• Problem statement: Give back every record word for word, keeping the pictures out.

• The input:
= Beginning of Section =

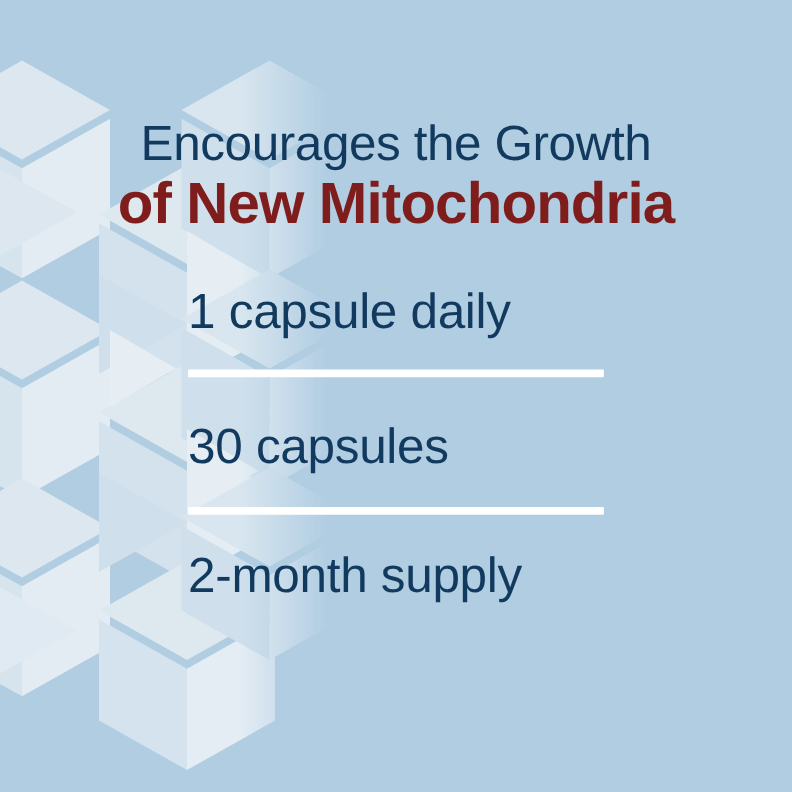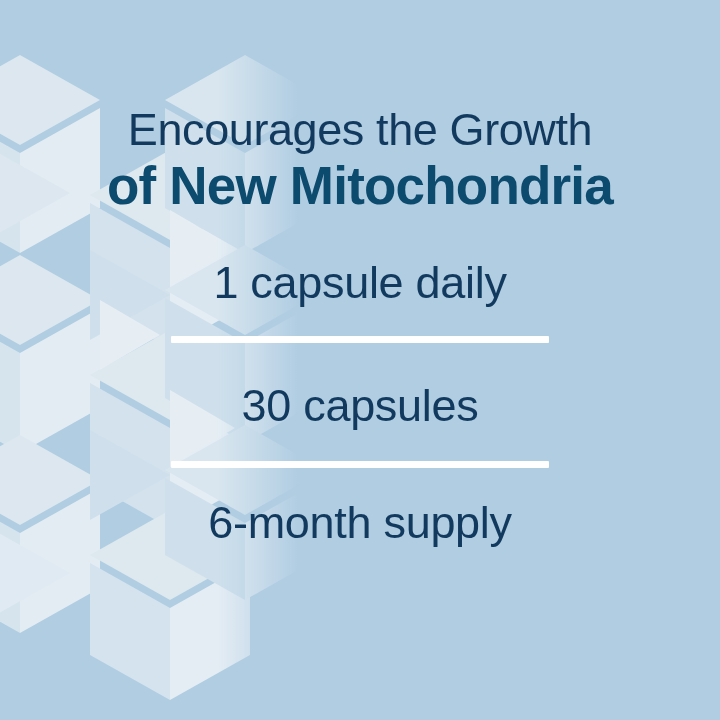--- a/index.html
+++ b/index.html
@@ -55,21 +55,21 @@
     color: #123a5e;
     font-size: 45px;
     font-weight: 400;
     letter-spacing: -0.4px;
     line-height: 52px;
     white-space: nowrap;
   }
 
   .headline-2 {
     display: block;
-    color: #0c4a6e;
+    color: #7f1d1d;
     font-size: 53px;
     font-weight: 700;
     letter-spacing: -0.8px;
     line-height: 60px;
     white-space: nowrap;
   }
 
   .facts {
     margin-top: 30px;
     width: 378px;
@@ -78,21 +78,21 @@
     align-items: center;
   }
 
   .fact-line {
     color: #123a5e;
     font-size: 45px;
     font-weight: 400;
     letter-spacing: -0.3px;
     line-height: 54px;
     white-space: nowrap;
-    text-align: center;
+    text-align: left;
     width: 100%;
   }
 
   .fact-1 { margin-top: 10px; }
   .fact-2 { margin-top: 36px; }
   .fact-3 { margin-top: 28px; }
 
   .divider {
     width: 378px;
     height: 7px;
@@ -187,17 +187,17 @@
     <div class="facts">
 
       <div class="fact-line fact-1">1 capsule daily</div>
 
       <div class="divider divider-1"></div>
 
       <div class="fact-line fact-2">30 capsules</div>
 
       <div class="divider divider-2"></div>
 
-      <div class="fact-line fact-3">6-month supply</div>
+      <div class="fact-line fact-3">2-month supply</div>
 
     </div>
   </div>
 </div>
 
 </body></html>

= End of Section =

• Reply:
--- a/index.html
+++ b/index.html
@@ -55,21 +55,21 @@
     color: #123a5e;
     font-size: 45px;
     font-weight: 400;
     letter-spacing: -0.4px;
     line-height: 52px;
     white-space: nowrap;
   }
 
   .headline-2 {
     display: block;
-    color: #0c4a6e;
+    color: #7f1d1d;
     font-size: 53px;
     font-weight: 700;
     letter-spacing: -0.8px;
     line-height: 60px;
     white-space: nowrap;
   }
 
   .facts {
     margin-top: 30px;
     width: 378px;
@@ -78,21 +78,21 @@
     align-items: center;
   }
 
   .fact-line {
     color: #123a5e;
     font-size: 45px;
     font-weight: 400;
     letter-spacing: -0.3px;
     line-height: 54px;
     white-space: nowrap;
-    text-align: center;
+    text-align: left;
     width: 100%;
   }
 
   .fact-1 { margin-top: 10px; }
   .fact-2 { margin-top: 36px; }
   .fact-3 { margin-top: 28px; }
 
   .divider {
     width: 378px;
     height: 7px;
@@ -187,17 +187,17 @@
     <div class="facts">
 
       <div class="fact-line fact-1">1 capsule daily</div>
 
       <div class="divider divider-1"></div>
 
       <div class="fact-line fact-2">30 capsules</div>
 
       <div class="divider divider-2"></div>
 
-      <div class="fact-line fact-3">6-month supply</div>
+      <div class="fact-line fact-3">2-month supply</div>
 
     </div>
   </div>
 </div>
 
 </body></html>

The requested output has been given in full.